In tandem with Princess is the indefatigable Zheous Abalos as Assistant Managing Editor. Reader, when I tell you Zheous has the keenest eyes for gemstone lines and snippets—he’s awed me with his sense of observation and reverence for all the writing we’ve come across. I have joked before that I always look forward to reading Zheous’s “book review” of a Submittable comment—but it’s true. I really do love it.

You’re in good hands, dear reader. Please enjoy this issue of Bellingham Review.

As always, with sincerity, with gratitude,

Sam X Wong






Dear readers,

I am about to exit the infrastructure of grad school, and this journal. Being an artist of any kind, it helps to have a tether to things like this, so we aren’t just flapping and somersaulting in the wind. To have a tether to some configuration of other artists. In a way, I know that journals can be a flash of that for writers. I am so gratified to have been able to play a role in other artists finding pockets where their work can be housed, a flash of collaboration, and their work in my hands, formatting their lines how they’d like and saving and exporting their headshot into our website’s backrooms. Holding the imagery of tens of ambitious writers, it’s a privilege, briefly mine.

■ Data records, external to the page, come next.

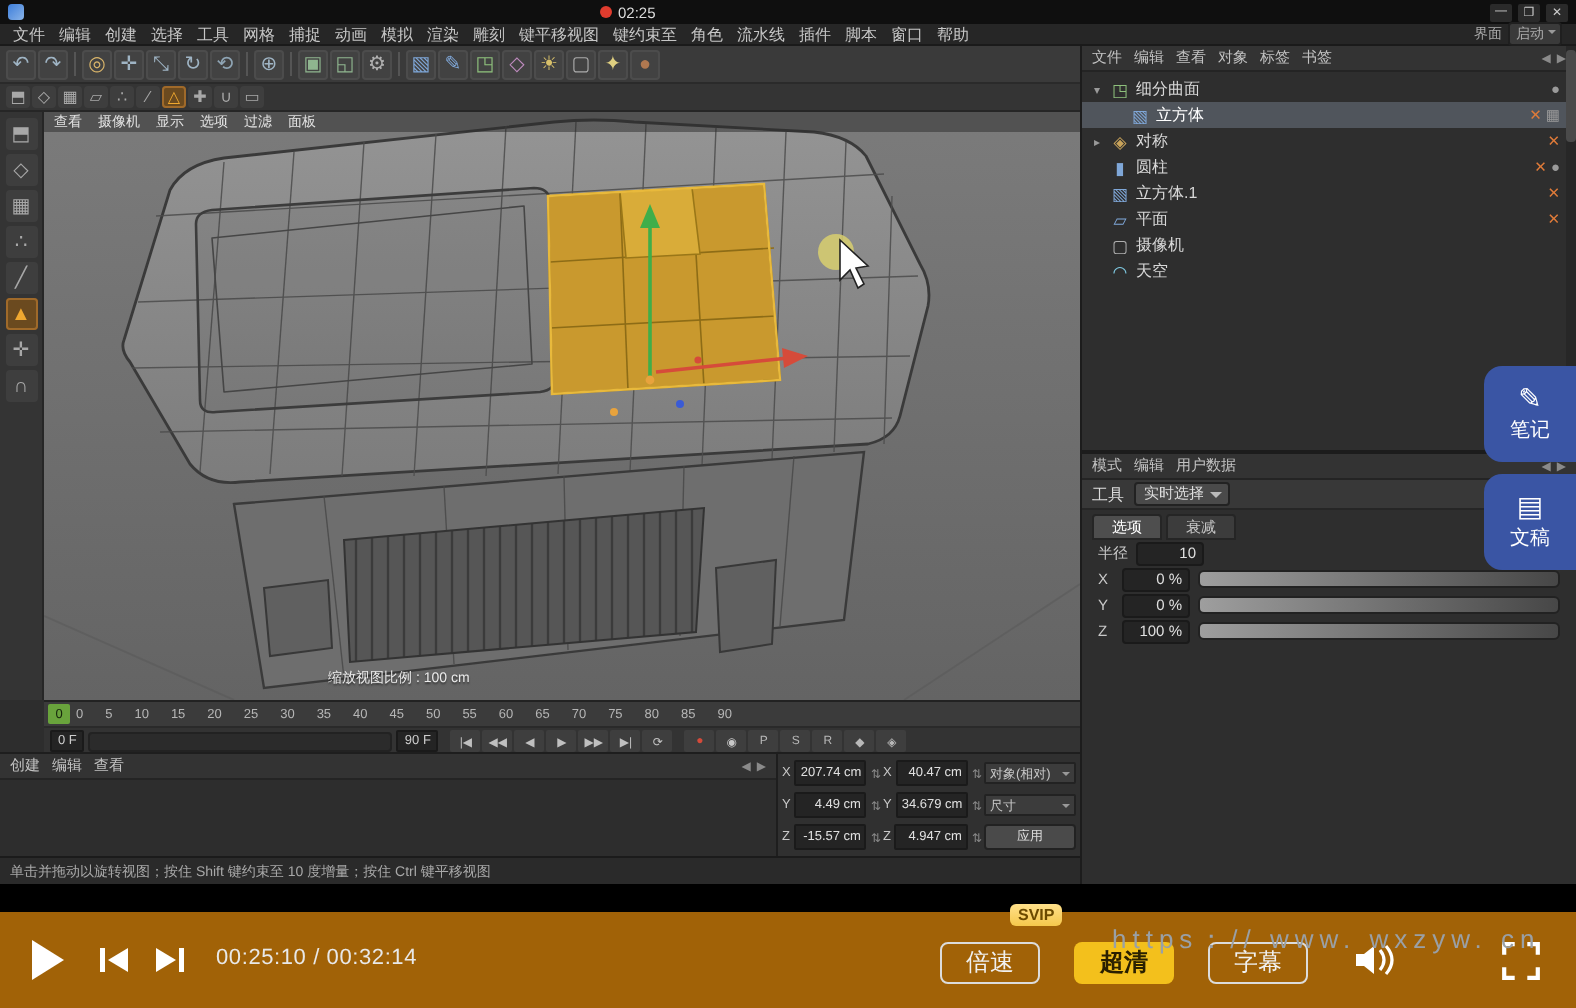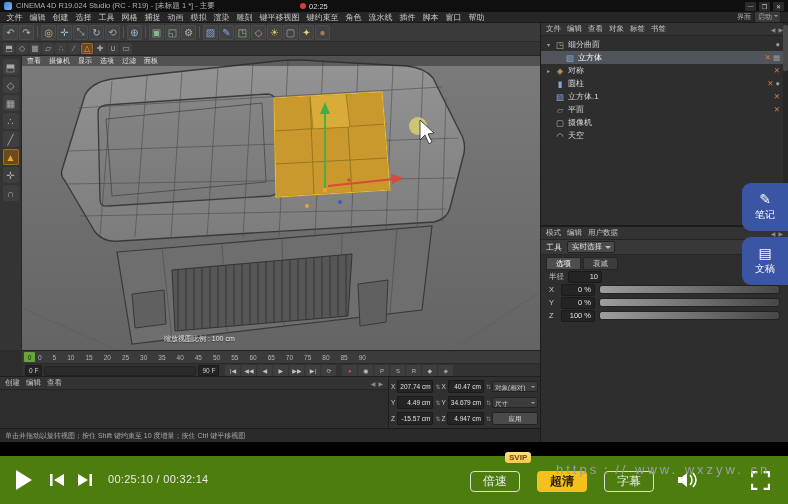--- a/index.html
+++ b/index.html
@@ -129,7 +129,6 @@
 
     <div class="titlebar">
       <span class="app-icon"></span>
-      <span>CINEMA 4D R19.024 Studio (RC - R19) - [未标题 1 *] - 主要</span>
       <span class="rec-overlay">
         <span class="rec-dot"></span>
         <span>02:25</span>

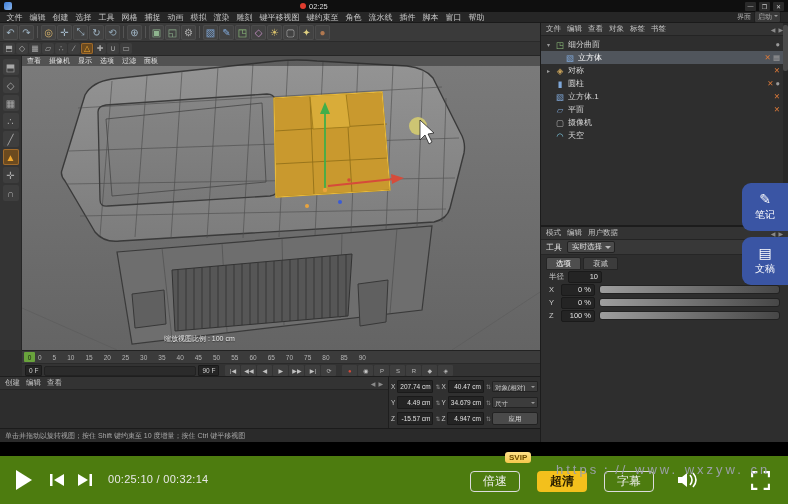--- a/index.html
+++ b/index.html
@@ -103,7 +103,7 @@
   .side-btn .s-label{font-size:10px;}
   #side-note{top:183px;} #side-doc{top:237px;}
   
-  .controls{position:absolute;left:0;top:456px;width:788px;height:48px;background:#4d7c0f;}
+  .controls{position:absolute;left:0;top:456px;width:788px;height:48px;background:#a16207;}
   .play-btn{position:absolute;left:16px;top:14px;width:0;height:0;border-left:16px solid #fff;border-top:10px solid transparent;border-bottom:10px solid transparent;}
   .skip{position:absolute;top:16px;width:18px;height:16px;}
   #skip-prev{left:48px;} #skip-next{left:76px;}

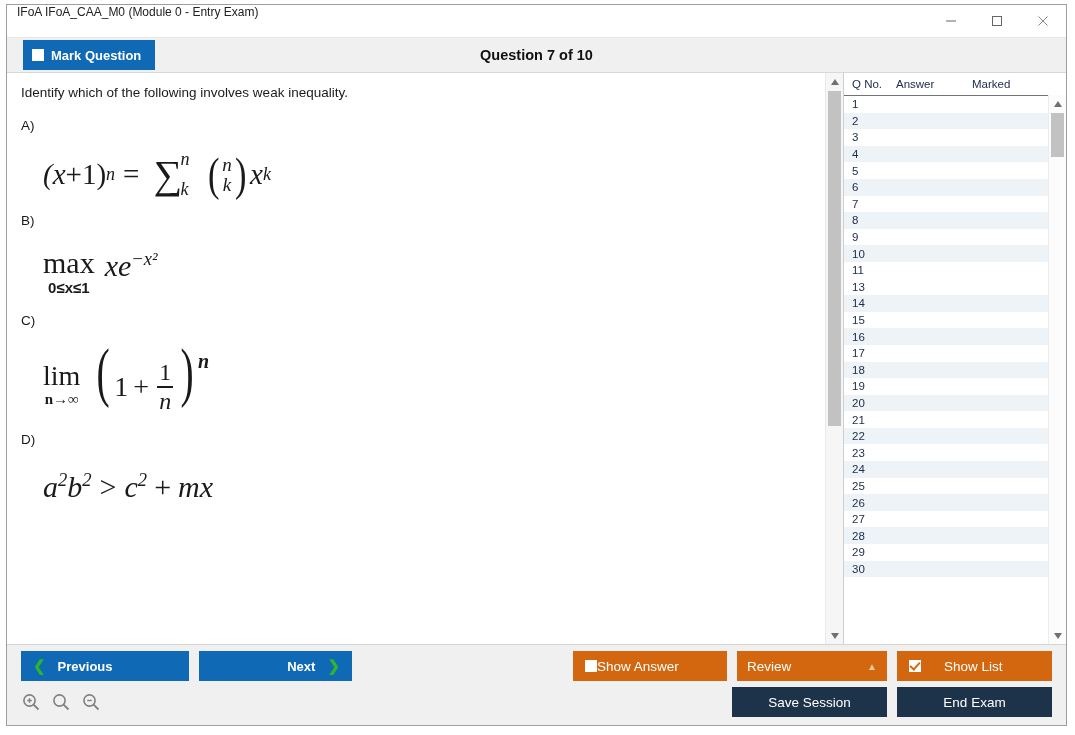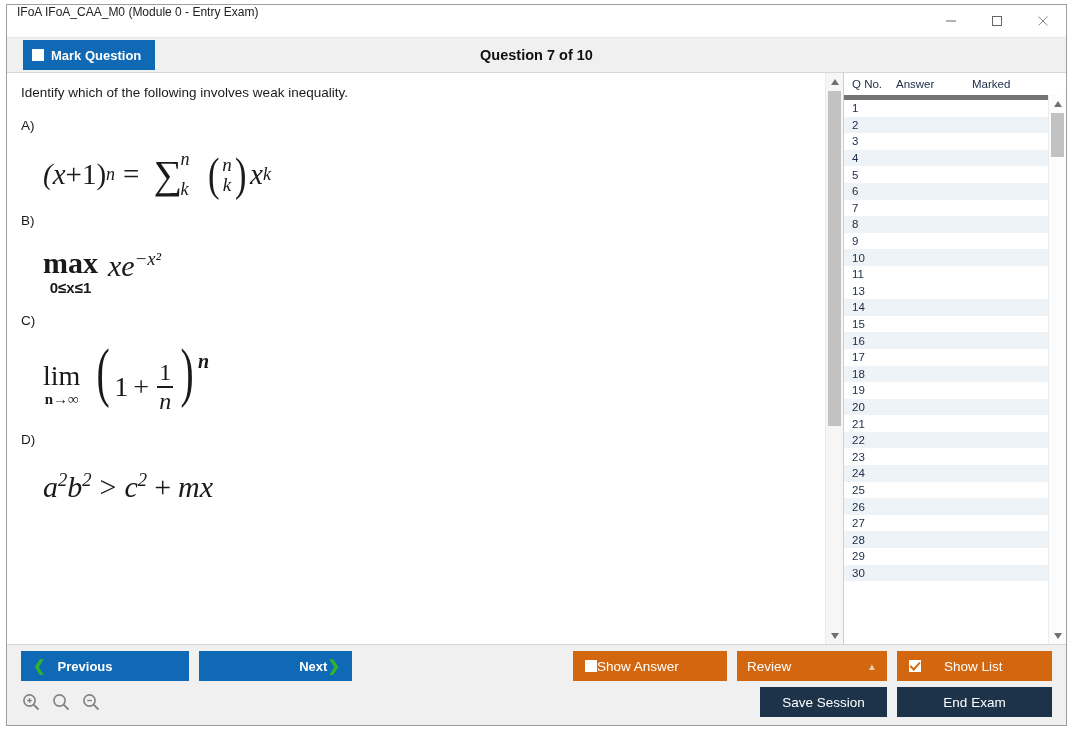--- a/index.html
+++ b/index.html
@@ -315,7 +315,7 @@
     align-items: center;
     font-size: 11.5px;
     color: #20304a;
-    border-bottom: 5px solid #737373;
+    border-bottom: 1px solid #737373;
     flex: none;
     background: #ffffff;
     padding-right: 17px;

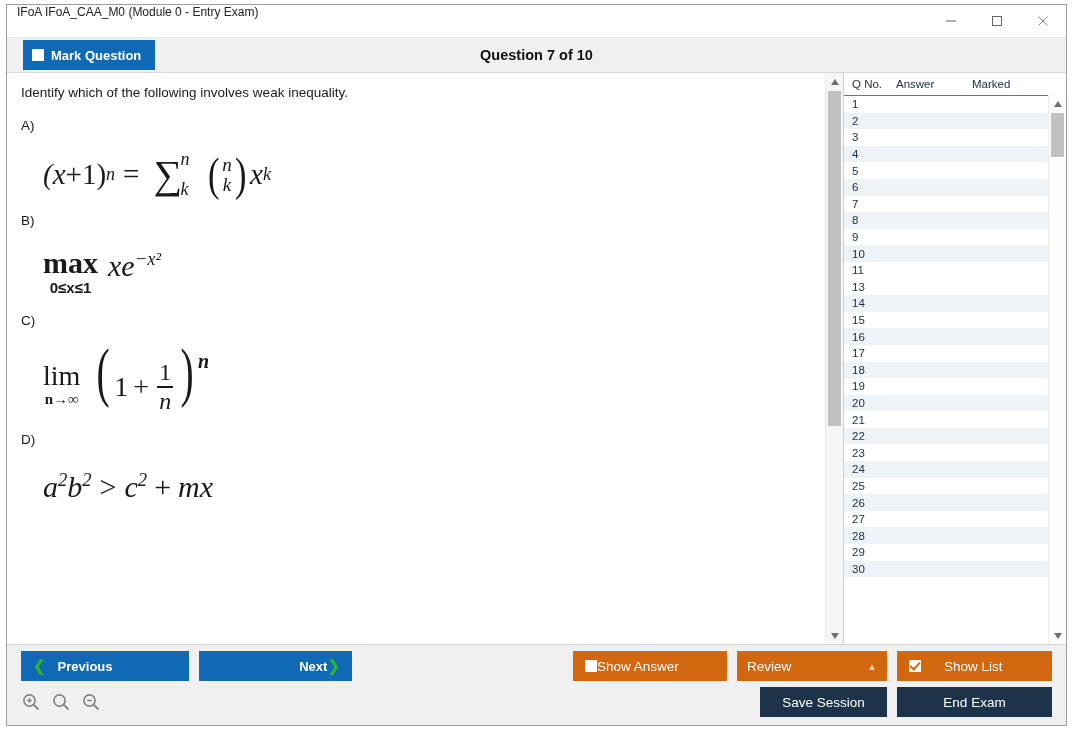--- a/index.html
+++ b/index.html
@@ -204,7 +204,7 @@
     align-items: center;
     line-height: 1;
   }
-  .maxop .op { font-size: 30px; font-weight: bold; }
+  .maxop .op { font-size: 30px; }
   .maxop .lim {
     font-size: 15px;
     font-weight: bold;

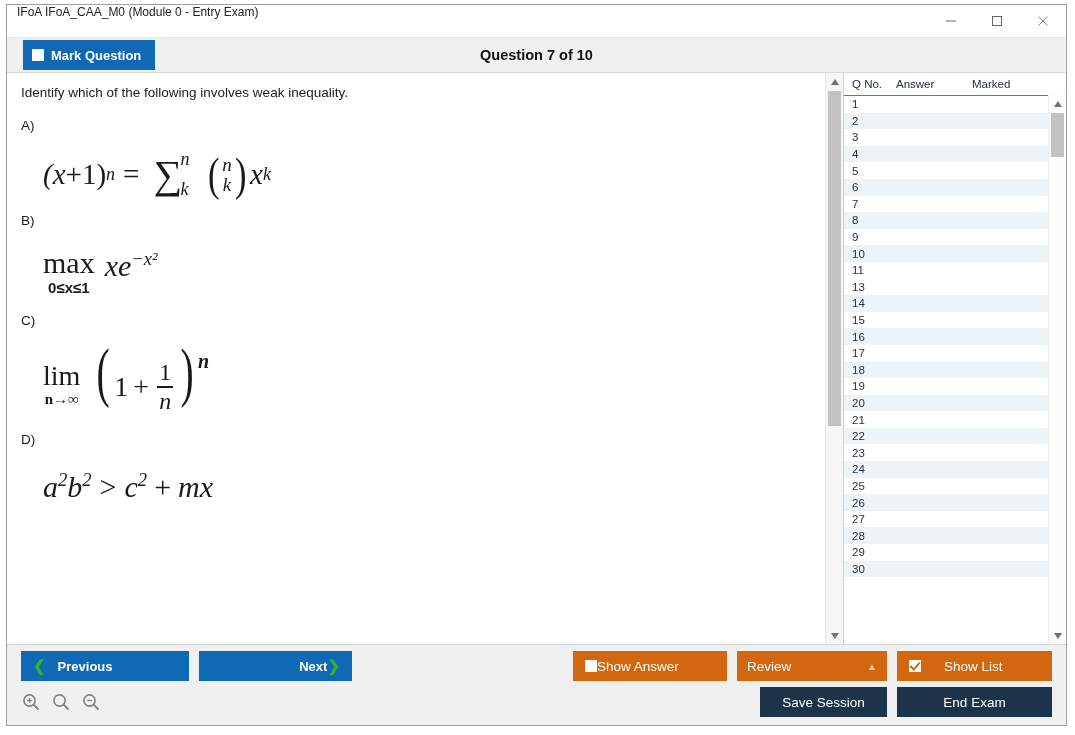--- a/index.html
+++ b/index.html
@@ -374,7 +374,7 @@
   .btn-dark { background: #1d3349; font-weight: normal; font-size: 13.5px; justify-content: center; }
   .chev { color: #2db52d; font-size: 15px; font-weight: bold; }
   .prev-btn { width: 168px; padding: 0 12px; justify-content: flex-start; gap: 12px; }
-  .next-btn { width: 153px; padding: 0 12px; justify-content: flex-end; }
+  .next-btn { width: 153px; padding: 0 12px; justify-content: flex-end; gap: 12px; }
   .show-answer-btn { width: 154px; padding: 0 12px; }
   .review-btn { width: 150px; padding: 0 10px; justify-content: space-between; }
   .show-list-btn { width: 155px; padding: 0 12px; gap: 23px; }

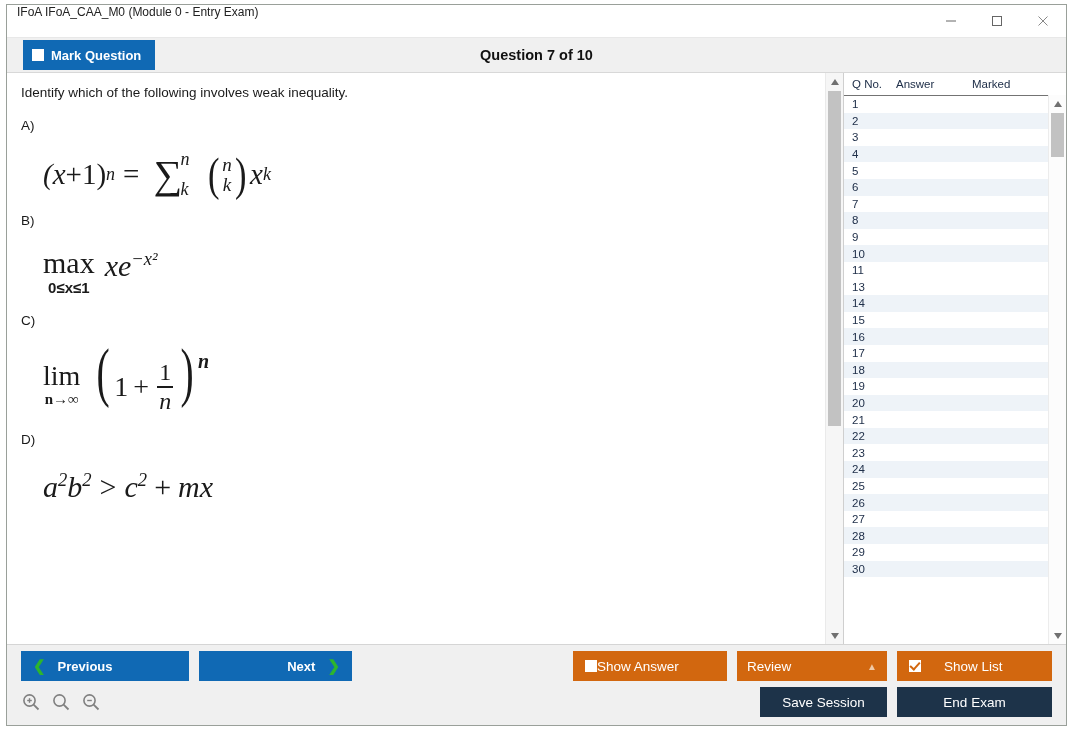--- a/index.html
+++ b/index.html
@@ -378,7 +378,7 @@
   .show-answer-btn { width: 154px; padding: 0 12px; }
   .review-btn { width: 150px; padding: 0 10px; justify-content: space-between; }
   .show-list-btn { width: 155px; padding: 0 12px; gap: 23px; }
-  .save-btn { width: 127px; }
+  .save-btn { width: 155px; }
   .end-btn { width: 155px; }
   .caret-up { color: #f0c9a5; font-size: 10px; }
   .spacer { flex: 1; }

I consider it my privilege to invite you into works like Audrey Coble’s "Creep"– an essay that dissects exactly what it is we are huddled around, as writers but also– for myself particularly—as essayists; the I, the eye, as it roves and intermittently turns back on itself. Poets the likes of Dolapo Demuren, spinning lines that crisscross in recognition of proximity to other beings, storms, neighbors and family:
"The Thunderclouds mimic / well-meaning children dropping heirlooms upstairs."

Let me rush you through the door of this issue, like an eager host, kiss on each cheek, haven’t seen you in way, way too long.

All my very best,

Cassidy Spencer




Dearest readers,

Recently, I re-taught “Speech to the Young: Speech to the Progress-Toward (Among them Nora and Henry III)” by Gwendolyn Brooks. In the ache of so much happening in the world, I keep returning to her last line: “Live in the along.” The poets, writers, and artists in Issue 92 remind me of what it means to “live in the along”—the messy, the unknown, the vulnerability of us trying to make future worlds possible. In Obiageli A. Iloakasia’s “Migration Blues,” mourning and joy entangle in layers of sensory memory: “Alone / in this new country, my eyes sunken, mourning // miles & years lost to diaspora. My memory forms / a rhythm for joy. It rewinds every birthday // photograph my siblings & I took.” In Joshua Zeitler’s “Transition Diary VII,” their last line keeps stunning me in its radiant tenderness: “Stoop to gather her kiss as if it were a looped poppy head.” And in Shannon Cram’s flash essay “Tuesday Morning” — which pours out in one long sentence — she stays in the belly of a moment of laughter despite loss and fear vibrating through: “this memory will rush over me and flood my eyes and all I will want in the world is to tell you about it.” I’m so proud of this issue and all the portals of “the along” you will enter while reading.

Yesterday, we had our big end-of-the-year Bellingham Review party, surrounded by snacks and drinks and bingo, and it’s hard not to get emotional thinking about this cohort of staff graduating. I’ve been utterly lucky to work with Sam and Cassidy, who have ushered in such beautiful issues and beyond. I will miss strolling into the BR office and seeing the both of them glowing beside the cutest rabbit lamp. I’m also excited to share with you our new editorial team next year! In my own life, I’m ready to hunker back down into the making of poems, with a book that’s taken six years to write, but eons more in my heart. Whenever I come back to my writing practice, especially when I’m working through sticky places of the heart, I always think: “I have no idea what I’m doing.” But I’m just writing in “the along,” in that space between not knowing and just a tiny bit more knowing (and then back again).